Another view on Eminent Domain

This article, from the Minneapolis Star Tribune is reprinted without their permission. (if you're with the Star Tribune, please take it easy, I'm just wanting to share a little of your wisdom.)

I think this editorial makes sense. And maybe, just maybe, if we had heard all the aurguments before the Supreme Court, we would feel differently than we do about Eminent Domain.

Before swallowing whole the notion that government's power of eminent domain should be severely restricted, Minnesota legislators should look soberlyat the potential consequences.

Do they really want to dissuade the revival of older communities; to further starve older tax bases (and school systems); to further concentrate poverty, and to encourage urban sprawl and its expensive byproducts -- traffic congestion, environmental degradation, energy waste and higher infrastructure costs?
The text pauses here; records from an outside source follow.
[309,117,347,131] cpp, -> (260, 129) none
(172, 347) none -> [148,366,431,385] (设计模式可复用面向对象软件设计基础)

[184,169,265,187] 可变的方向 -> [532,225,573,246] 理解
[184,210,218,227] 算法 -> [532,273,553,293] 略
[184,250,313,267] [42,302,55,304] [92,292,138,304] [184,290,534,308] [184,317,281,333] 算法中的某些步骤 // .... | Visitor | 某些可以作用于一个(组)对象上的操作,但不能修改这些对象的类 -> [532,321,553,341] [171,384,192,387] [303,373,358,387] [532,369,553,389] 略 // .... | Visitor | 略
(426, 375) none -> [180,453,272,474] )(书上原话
If not, they should consider cooler, more balanced reforms than those sought by a nationwide libertarian blitz against last year's Supreme Court ruling in the Connecticut property rights case, Kelo vs. New London. Yes, some local governments have bullied property owners into condemnation proceedings to advance private development projects. But that's rare in Minnesota. The bipartisan bill offered at the behest of a Washington-based property-rights group and Minnesota's auto dealers' association uses a sledgehammer to swat a fly. Property owners deserve fairer compensation, and should get it. But removing local government's last-ditch tool for
redevelopment goes too far.

Are the people of St. Louis Park better off because of the Excelsior and Grand project? Have people in southwest Minneapolis benefited from 50th and France? Is Richfield better off with a Best Buy headquarters than a car dealership? Has the whole metro region benefited? We think it has, even though these cities used eminent domain (or its leverage) in each case.

Drawing a sharp line between public purpose and private gain is all but impossible. There's potential for private gain in every public action. Critics don't complain about condemning property for roads and other public projects. Yet roads spawn enormous private benefit. Just look at what's built beside them. It's especially ironic that roadside auto dealers should complain about government's authority to, as a last resort, condemn one private property for another. No corporate interest has gained more from eminent domain than the auto industry.
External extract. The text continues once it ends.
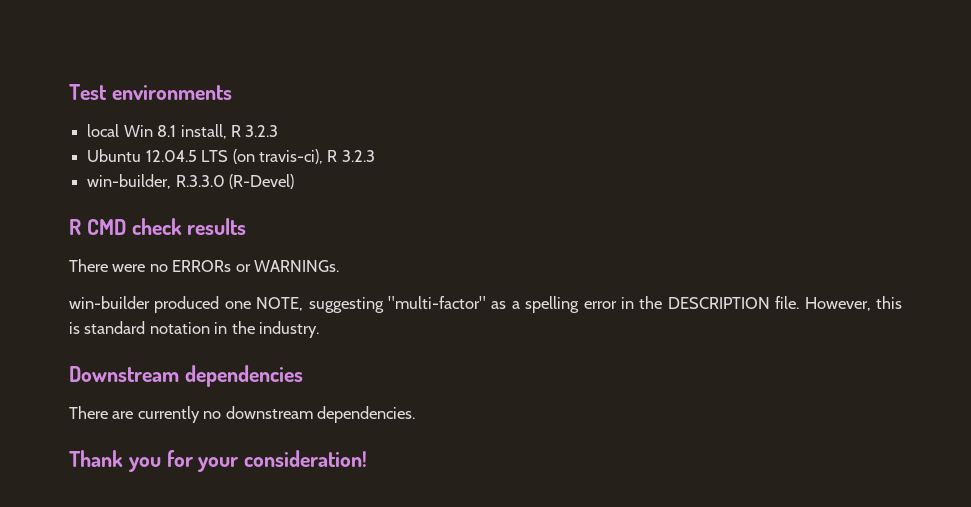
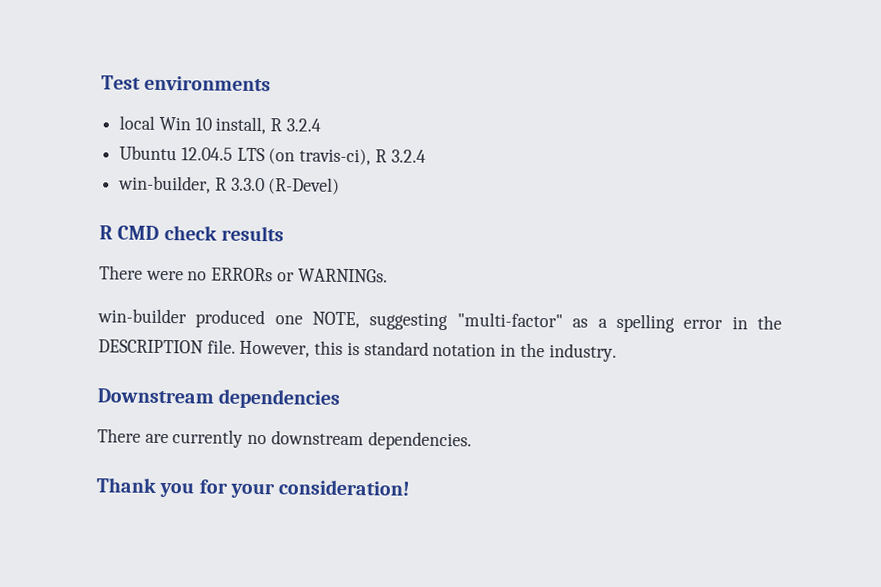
[157,125,177,137] 8.1 -> [194,117,212,131] 10
[245,125,279,137] 3.2.3 -> [285,118,321,132] 3.2.4
[341,150,375,162] 3.2.3 -> [390,149,426,163] 3.2.4
[175,175,225,187] R.3.3.0 -> [214,177,265,192] R 3.3.0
Some reforms are needed, but proposed changes in the blight and environmental standards go too far. The greatest danger isn't that urban development would stop entirely, but that a developer who discovers one reluctant seller would simply decide that business is easier on the metro fringe, where taxpayers will be left with the costs of redundant infrastructure and the consequences of urban neglect.
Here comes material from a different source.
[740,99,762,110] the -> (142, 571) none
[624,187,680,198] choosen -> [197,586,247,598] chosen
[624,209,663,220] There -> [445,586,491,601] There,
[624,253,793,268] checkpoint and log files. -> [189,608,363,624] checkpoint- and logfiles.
These arguments may well fail, not because they are wrong but because they are complex. The libertarian lobbies have both momentum and emotion on their side. They use fear to portray property owners as helpless victims of predatory governments eager to condemn their homes solely to reward rich developers. It's the kind of demagoguery that works at election time.

If legislators are, however, truly interested in the public good, they will carefully examine the proposed changes, consider the consequences and find a fair balance between the interests of private property and community.



I tend to better understand the need for eminent domain. In fact, I've never been against it. I do think, in some situations, it can be abused. But so can every other power a governement has.